Brasília - O governo federal decidiu cortar do Orçamento R$ 1,6 bilhão nas chamadas despesas discricionárias e reduziu a previsão de crescimento da economia de 4,5% para 4%, segundo nota do Ministério do Planejamento.
Os parâmetros do Orçamento são feitos pela Secretaria de Planejamento Econômico e revisados a cada dois meses. No decreto anterior, de julho, houve uma liberação de R$ 4,8 bilhões. No entanto, após reestimativa de gastos e despesas, o governo optou pelo corte. Nos últimos meses, tem crescido as críticas aos gastos feitos pela esfera federal.
Logo após a aprovação do Orçamento, houve um contingenciamento (proibição da execução de parte do Orçamento) de R$ 14,2 bilhões para o cumprimento da meta de superávit primário (receitas menos despesas, excluindo gastos com juros) de 4,25% do Produto Interno Bruto (PIB).
De acordo com o Ministério do Planejamento, o corte é justificado principalmente pela redução da estimativa das transferências a Estados e municípios, no valor de R$ 299,7 milhões, e do aumento do déficit da Previdência em R$ 539,1 milhões. Além disso, o governo aumentou a estimativa para as despesas de execução obrigatória. Do valor que será cortado, R$ 1.579,8 milhões são do Executivo e os outros R$ 20,2 milhões referem-se ao Legislativo, Judiciário e Ministério Público da União.
Mantega
Na contramão do mercado financeiro, que tem baixado suas expectativas para o crescimento da economia brasileira, o ministro Guido Mantega (Fazenda) divulgou ontem previsões bastante otimistas para o PIB. Em entrevista em São Paulo, o ministro disse que o PIB vai crescer entre 1,2% e 1,4% no terceiro trimestre deste ano em relação aos três meses anteriores, após uma alta de só 0,5% no segundo trimestre. Para Mantega, todos os anos há um “trimestre ovelha negra”, mas isso não vai impedir que a economia brasileira cresça 4% neste ano.
Os analistas de mercado, entretanto, reduziram ontem a previsão de crescimento de 3,11% para 3,09%, segundo o boletim Focus divulgados semanalmente pelo Banco Central (leia texto ao lado) Há quatro semanas, a previsão era de alta de 3,50%.

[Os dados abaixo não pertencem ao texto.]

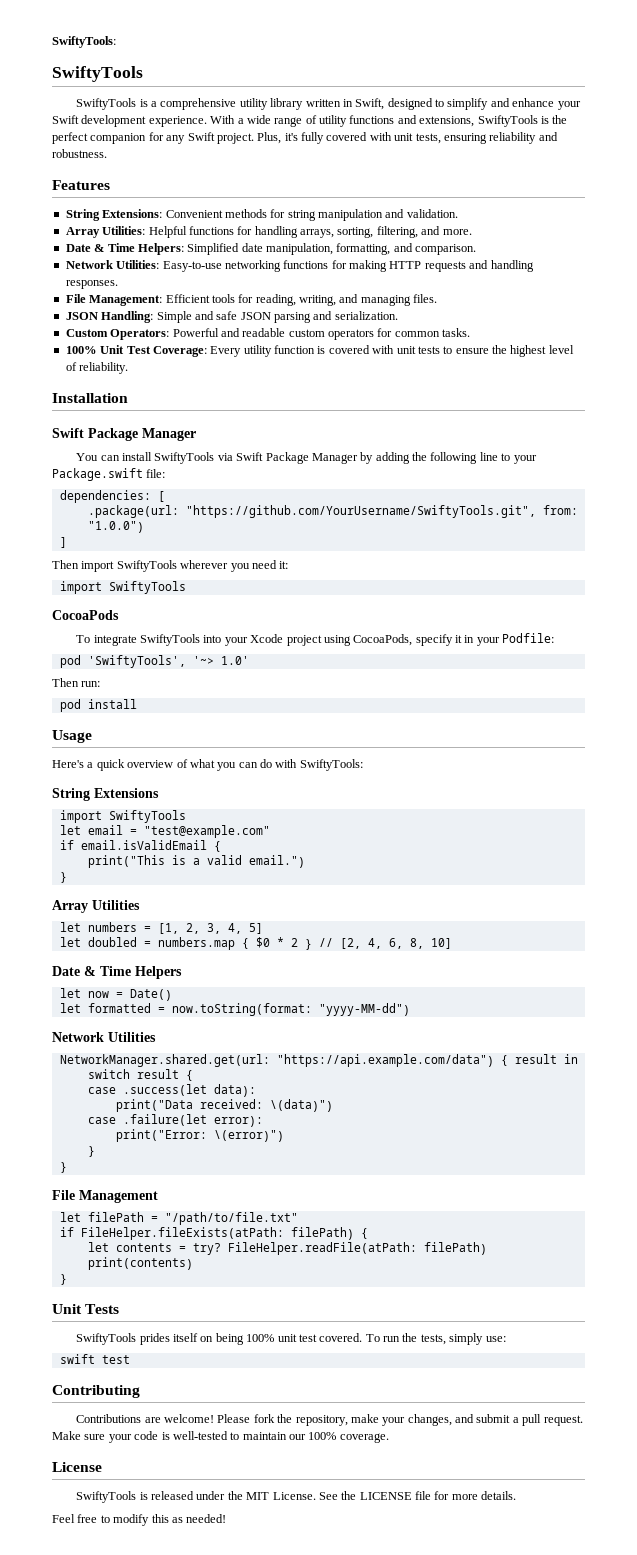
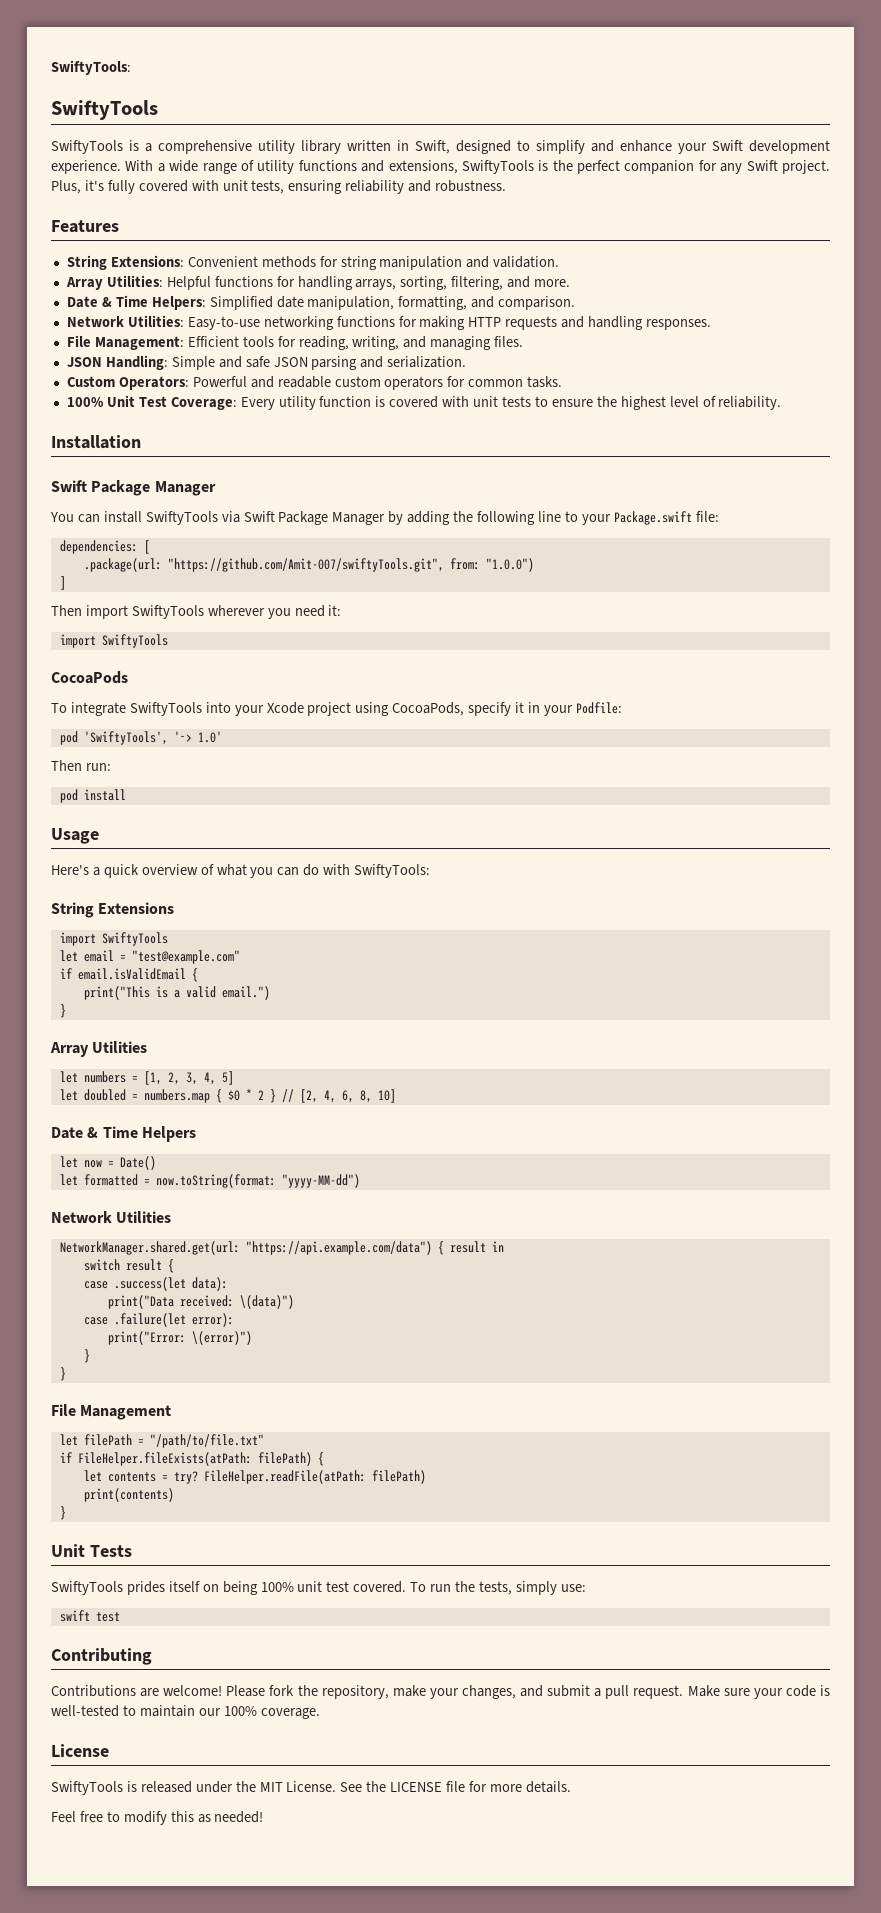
- .package(url: "https://github.com/YourUsername/SwiftyTools.git", from: "1.0.0")
+ .package(url: "https://github.com/Amit-007/swiftyTools.git", from: "1.0.0")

As sucessivas revisões foram feitas após a divulgação do PIB fraco no segundo trimestre e também de uma série de indicadores que mostram que a economia quase não se recuperou em julho e agosto. Mantega afirmou que com a divulgação do PIB do terceiro trimestre a tendência do boletim Focus vai se reverter. Para 2007, ele prevê crescimento acima de 5%.
Assim como já havia feito na última sexta-feira, o ministro voltou a desvincular a tensão no mercado financeiro verificada recentemente da denúncia de compra de dossiê contra tucanos por petistas.
“A economia brasileira ganhou solidez e se tornou imune a certos conflitos políticos”, disse o ministro. Ele afirmou que a economia já mostrou que não é mais suscetível a crises políticas durante 2005 - quando ocorreu o escândalo do "mensalão" - e lembrou que houve forte oscilação nos mercados emergentes na semana passada devido à desaceleração da economia americana. Na semana passada, a Bovespa caiu quase 4% e o risco-país disparou mais de 14%.